Input for this task:
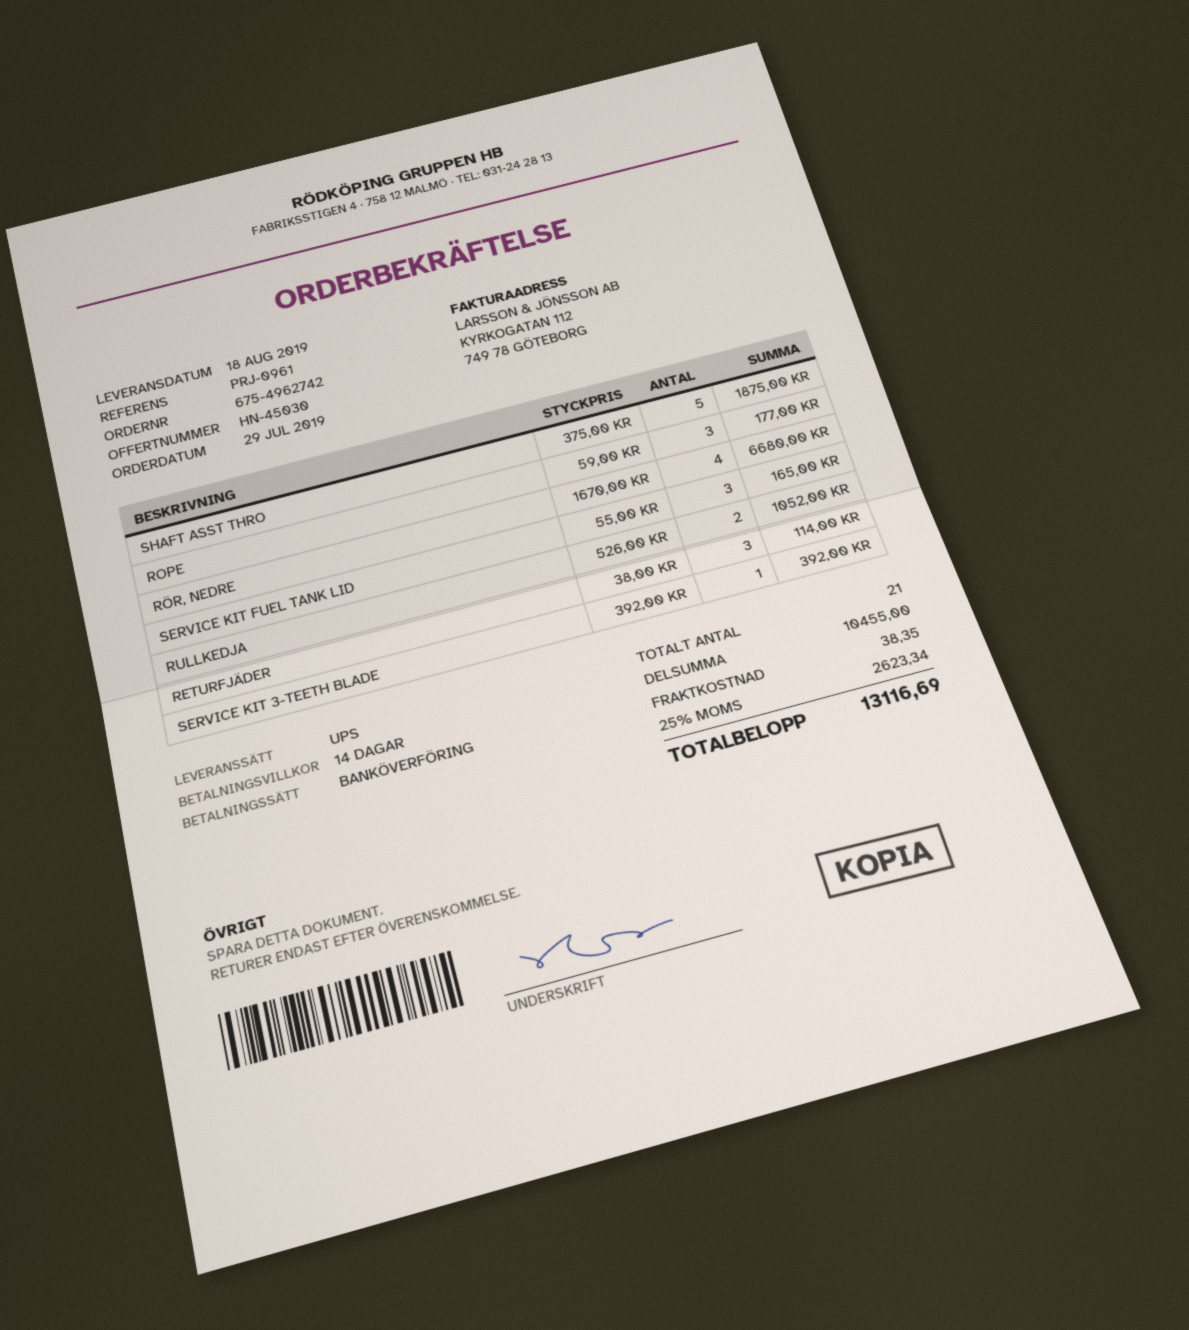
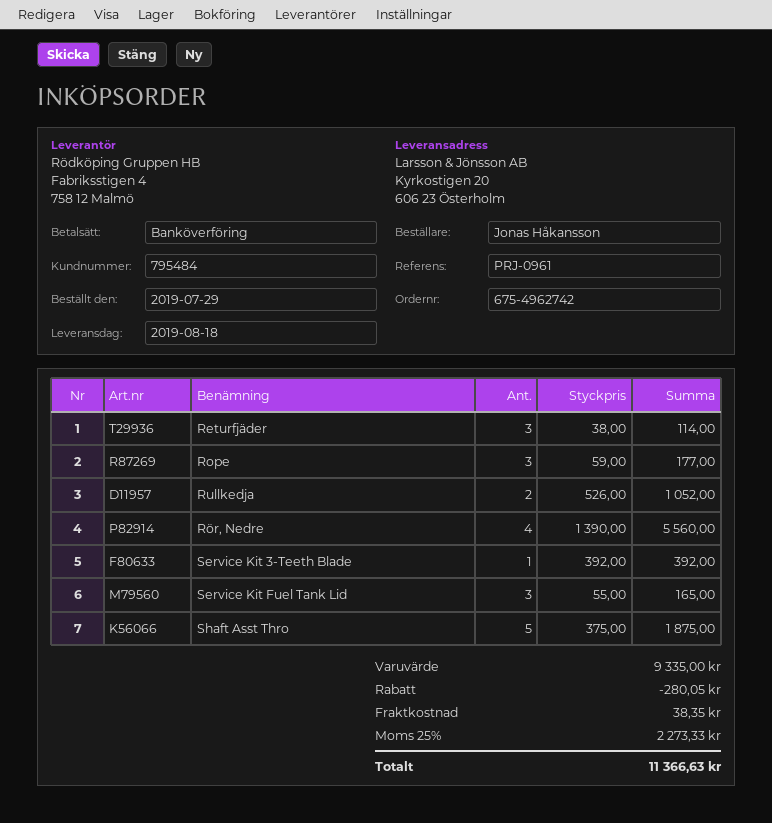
RÖR, NEDRE: 4 x 1670.00 = 6680.00 -> 4 x 1390.00 = 5560.00
subtotal: 10455.00 -> 9335.00
discount: none -> 280.05
tax: 25% = 2623.34 -> 25% = 2273.33
total: 13116.69 -> 11366.63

Problem to solve:
Leaving the images out, print the records above exactly.

Written answer:
RÖR, NEDRE: 4 x 1670.00 = 6680.00 -> 4 x 1390.00 = 5560.00
subtotal: 10455.00 -> 9335.00
discount: none -> 280.05
tax: 25% = 2623.34 -> 25% = 2273.33
total: 13116.69 -> 11366.63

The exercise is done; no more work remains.